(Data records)

********

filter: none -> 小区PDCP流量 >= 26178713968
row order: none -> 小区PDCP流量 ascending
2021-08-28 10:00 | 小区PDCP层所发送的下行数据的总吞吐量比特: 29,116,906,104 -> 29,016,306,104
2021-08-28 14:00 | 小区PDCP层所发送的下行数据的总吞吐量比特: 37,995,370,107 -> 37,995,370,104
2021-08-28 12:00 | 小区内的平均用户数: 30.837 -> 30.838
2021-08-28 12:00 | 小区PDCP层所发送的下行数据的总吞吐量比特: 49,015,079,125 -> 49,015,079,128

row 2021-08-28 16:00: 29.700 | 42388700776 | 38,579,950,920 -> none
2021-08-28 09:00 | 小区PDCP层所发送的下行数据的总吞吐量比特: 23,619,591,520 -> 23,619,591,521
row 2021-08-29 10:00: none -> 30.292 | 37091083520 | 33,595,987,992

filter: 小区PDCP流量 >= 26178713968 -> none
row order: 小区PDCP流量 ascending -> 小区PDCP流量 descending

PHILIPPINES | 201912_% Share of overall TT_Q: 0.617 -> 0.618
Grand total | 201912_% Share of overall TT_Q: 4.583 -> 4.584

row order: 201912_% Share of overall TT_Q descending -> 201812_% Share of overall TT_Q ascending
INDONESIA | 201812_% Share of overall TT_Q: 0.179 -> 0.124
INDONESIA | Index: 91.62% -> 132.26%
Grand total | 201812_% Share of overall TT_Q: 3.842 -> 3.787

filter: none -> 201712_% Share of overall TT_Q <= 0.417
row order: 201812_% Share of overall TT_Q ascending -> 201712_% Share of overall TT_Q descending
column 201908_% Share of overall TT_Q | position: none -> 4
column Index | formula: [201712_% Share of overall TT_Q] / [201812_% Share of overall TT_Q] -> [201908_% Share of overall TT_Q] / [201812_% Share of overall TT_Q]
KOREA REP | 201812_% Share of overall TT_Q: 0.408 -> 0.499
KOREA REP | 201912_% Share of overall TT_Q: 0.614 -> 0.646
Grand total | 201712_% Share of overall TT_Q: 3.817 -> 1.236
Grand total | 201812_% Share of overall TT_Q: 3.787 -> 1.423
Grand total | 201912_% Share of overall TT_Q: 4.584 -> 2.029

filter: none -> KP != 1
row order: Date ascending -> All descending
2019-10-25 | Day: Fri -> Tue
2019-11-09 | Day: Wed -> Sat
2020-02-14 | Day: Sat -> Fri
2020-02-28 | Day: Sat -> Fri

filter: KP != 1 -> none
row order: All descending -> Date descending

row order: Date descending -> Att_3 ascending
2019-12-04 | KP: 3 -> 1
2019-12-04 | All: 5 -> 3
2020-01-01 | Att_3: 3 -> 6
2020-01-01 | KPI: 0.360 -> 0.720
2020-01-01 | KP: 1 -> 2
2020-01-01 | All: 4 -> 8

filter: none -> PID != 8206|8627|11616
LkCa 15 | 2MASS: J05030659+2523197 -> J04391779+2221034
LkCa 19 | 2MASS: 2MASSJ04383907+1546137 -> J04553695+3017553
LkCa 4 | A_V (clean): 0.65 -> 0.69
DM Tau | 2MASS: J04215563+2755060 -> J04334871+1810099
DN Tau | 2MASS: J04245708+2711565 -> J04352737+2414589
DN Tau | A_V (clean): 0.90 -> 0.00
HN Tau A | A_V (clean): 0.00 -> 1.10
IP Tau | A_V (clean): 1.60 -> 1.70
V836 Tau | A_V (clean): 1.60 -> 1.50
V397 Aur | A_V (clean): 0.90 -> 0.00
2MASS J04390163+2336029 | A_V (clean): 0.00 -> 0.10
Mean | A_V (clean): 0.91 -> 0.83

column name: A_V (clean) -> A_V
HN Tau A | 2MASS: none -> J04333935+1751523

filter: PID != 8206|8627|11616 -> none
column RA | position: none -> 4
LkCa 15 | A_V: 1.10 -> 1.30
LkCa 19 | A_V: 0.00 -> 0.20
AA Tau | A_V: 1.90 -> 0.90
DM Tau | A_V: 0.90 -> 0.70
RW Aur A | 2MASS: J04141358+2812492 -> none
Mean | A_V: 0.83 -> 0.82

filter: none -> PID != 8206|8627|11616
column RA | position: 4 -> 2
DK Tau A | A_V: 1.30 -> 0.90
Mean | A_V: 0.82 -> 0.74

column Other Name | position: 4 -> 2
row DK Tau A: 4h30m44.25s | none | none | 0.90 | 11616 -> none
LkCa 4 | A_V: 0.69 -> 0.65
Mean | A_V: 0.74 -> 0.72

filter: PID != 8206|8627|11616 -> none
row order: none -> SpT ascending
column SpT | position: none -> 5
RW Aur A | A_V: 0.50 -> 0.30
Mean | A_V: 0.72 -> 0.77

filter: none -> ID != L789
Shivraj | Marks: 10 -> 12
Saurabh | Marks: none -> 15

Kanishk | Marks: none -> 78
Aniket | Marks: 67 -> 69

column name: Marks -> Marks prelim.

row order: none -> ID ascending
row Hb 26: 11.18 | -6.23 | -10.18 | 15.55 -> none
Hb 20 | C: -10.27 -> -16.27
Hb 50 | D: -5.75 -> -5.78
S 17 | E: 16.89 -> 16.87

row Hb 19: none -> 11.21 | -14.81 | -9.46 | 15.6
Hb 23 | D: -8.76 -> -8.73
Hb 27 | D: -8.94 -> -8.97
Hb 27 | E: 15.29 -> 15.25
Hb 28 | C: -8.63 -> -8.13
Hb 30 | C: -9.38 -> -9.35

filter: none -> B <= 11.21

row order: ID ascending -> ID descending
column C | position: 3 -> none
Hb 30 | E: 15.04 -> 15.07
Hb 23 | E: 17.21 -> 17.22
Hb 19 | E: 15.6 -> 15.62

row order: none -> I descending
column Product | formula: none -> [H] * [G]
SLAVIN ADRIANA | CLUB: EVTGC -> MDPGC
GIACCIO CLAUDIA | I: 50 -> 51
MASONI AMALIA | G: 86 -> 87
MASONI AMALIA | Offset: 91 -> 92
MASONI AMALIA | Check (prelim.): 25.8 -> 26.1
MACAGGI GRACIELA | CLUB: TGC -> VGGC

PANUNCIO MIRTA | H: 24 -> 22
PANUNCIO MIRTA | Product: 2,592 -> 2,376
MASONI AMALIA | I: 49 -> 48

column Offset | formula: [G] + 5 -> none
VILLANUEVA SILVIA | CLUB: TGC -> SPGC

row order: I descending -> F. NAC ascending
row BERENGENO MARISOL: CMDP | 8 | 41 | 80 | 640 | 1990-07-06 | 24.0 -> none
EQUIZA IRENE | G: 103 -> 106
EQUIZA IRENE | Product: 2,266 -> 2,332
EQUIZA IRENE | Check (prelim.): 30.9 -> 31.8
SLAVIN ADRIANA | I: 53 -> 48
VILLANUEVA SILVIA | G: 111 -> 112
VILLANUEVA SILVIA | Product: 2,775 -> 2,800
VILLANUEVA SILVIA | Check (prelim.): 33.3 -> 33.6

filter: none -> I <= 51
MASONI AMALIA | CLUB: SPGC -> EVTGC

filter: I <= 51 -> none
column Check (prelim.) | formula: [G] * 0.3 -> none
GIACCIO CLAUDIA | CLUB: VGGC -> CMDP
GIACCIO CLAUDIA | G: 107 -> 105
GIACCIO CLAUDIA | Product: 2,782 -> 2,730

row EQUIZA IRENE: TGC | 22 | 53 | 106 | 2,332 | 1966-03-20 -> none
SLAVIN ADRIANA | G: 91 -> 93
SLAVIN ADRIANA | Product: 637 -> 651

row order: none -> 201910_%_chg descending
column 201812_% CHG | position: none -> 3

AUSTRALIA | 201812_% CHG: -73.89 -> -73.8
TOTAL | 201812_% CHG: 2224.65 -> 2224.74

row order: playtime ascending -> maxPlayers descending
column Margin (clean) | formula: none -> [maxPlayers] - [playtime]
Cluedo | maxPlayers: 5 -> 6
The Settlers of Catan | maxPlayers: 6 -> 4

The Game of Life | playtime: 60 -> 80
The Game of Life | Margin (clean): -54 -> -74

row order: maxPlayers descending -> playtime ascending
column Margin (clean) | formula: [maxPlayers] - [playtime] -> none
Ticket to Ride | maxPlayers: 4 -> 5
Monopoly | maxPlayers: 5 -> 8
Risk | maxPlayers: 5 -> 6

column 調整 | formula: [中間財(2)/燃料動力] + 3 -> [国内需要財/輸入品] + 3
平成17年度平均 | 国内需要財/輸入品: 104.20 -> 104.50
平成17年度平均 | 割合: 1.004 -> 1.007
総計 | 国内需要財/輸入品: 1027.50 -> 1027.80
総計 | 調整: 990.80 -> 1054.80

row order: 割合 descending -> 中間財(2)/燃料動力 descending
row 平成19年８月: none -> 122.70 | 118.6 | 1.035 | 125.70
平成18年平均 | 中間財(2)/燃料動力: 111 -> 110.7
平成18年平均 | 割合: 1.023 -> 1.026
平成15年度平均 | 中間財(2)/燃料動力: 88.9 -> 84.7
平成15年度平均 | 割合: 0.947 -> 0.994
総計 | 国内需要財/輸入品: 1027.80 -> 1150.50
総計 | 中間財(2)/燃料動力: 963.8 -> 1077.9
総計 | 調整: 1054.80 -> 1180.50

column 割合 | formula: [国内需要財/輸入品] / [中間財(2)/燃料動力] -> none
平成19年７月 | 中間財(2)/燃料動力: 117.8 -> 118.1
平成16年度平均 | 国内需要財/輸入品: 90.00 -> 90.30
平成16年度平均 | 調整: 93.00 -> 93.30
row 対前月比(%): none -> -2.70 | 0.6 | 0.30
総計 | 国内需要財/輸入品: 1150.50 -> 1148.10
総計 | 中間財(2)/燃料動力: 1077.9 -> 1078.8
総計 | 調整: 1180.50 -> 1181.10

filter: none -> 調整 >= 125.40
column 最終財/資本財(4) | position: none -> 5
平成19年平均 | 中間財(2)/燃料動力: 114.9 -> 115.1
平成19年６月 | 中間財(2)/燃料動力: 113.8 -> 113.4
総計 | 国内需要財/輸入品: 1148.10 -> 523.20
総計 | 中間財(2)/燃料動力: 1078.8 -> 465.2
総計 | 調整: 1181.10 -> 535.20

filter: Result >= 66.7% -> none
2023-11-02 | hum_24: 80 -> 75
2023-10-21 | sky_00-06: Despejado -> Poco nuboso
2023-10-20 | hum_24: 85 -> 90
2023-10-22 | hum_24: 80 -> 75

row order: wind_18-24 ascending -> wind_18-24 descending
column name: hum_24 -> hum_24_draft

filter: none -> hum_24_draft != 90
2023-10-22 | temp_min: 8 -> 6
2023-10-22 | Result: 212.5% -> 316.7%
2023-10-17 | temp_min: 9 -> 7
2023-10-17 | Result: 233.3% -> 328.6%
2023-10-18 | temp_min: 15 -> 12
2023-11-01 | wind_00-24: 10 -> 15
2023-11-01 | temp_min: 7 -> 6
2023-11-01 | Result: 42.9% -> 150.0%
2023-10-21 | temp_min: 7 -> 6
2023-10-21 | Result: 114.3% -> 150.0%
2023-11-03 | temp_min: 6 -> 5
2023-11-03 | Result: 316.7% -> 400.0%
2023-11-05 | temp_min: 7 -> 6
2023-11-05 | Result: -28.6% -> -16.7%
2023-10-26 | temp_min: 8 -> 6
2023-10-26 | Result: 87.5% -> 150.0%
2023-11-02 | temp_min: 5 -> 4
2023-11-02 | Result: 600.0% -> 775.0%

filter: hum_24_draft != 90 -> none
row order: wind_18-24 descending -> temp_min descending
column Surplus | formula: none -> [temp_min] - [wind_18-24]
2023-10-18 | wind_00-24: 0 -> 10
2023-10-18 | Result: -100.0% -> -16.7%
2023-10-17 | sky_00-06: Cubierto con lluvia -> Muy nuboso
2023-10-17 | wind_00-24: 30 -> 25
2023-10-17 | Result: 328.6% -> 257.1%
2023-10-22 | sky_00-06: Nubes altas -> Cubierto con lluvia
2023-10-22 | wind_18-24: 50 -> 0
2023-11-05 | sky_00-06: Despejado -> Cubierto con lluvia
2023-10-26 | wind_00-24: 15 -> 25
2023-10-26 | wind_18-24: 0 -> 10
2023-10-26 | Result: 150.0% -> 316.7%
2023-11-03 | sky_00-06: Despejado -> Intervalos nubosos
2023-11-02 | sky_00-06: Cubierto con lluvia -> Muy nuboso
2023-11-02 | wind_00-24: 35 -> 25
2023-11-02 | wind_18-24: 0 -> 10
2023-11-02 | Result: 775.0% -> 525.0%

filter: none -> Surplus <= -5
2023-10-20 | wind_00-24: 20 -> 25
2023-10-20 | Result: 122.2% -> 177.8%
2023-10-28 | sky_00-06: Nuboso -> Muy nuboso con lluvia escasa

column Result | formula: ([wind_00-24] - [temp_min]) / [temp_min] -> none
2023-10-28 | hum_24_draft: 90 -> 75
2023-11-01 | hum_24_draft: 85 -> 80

********

Go through the records from the first line and copy each one exactly, ending after the line that contains "filter: 小区PDCP流量 >= 26178713968 -> none". Give nothing else.

filter: none -> 小区PDCP流量 >= 26178713968
row order: none -> 小区PDCP流量 ascending
2021-08-28 10:00 | 小区PDCP层所发送的下行数据的总吞吐量比特: 29,116,906,104 -> 29,016,306,104
2021-08-28 14:00 | 小区PDCP层所发送的下行数据的总吞吐量比特: 37,995,370,107 -> 37,995,370,104
2021-08-28 12:00 | 小区内的平均用户数: 30.837 -> 30.838
2021-08-28 12:00 | 小区PDCP层所发送的下行数据的总吞吐量比特: 49,015,079,125 -> 49,015,079,128

row 2021-08-28 16:00: 29.700 | 42388700776 | 38,579,950,920 -> none
2021-08-28 09:00 | 小区PDCP层所发送的下行数据的总吞吐量比特: 23,619,591,520 -> 23,619,591,521
row 2021-08-29 10:00: none -> 30.292 | 37091083520 | 33,595,987,992

filter: 小区PDCP流量 >= 26178713968 -> none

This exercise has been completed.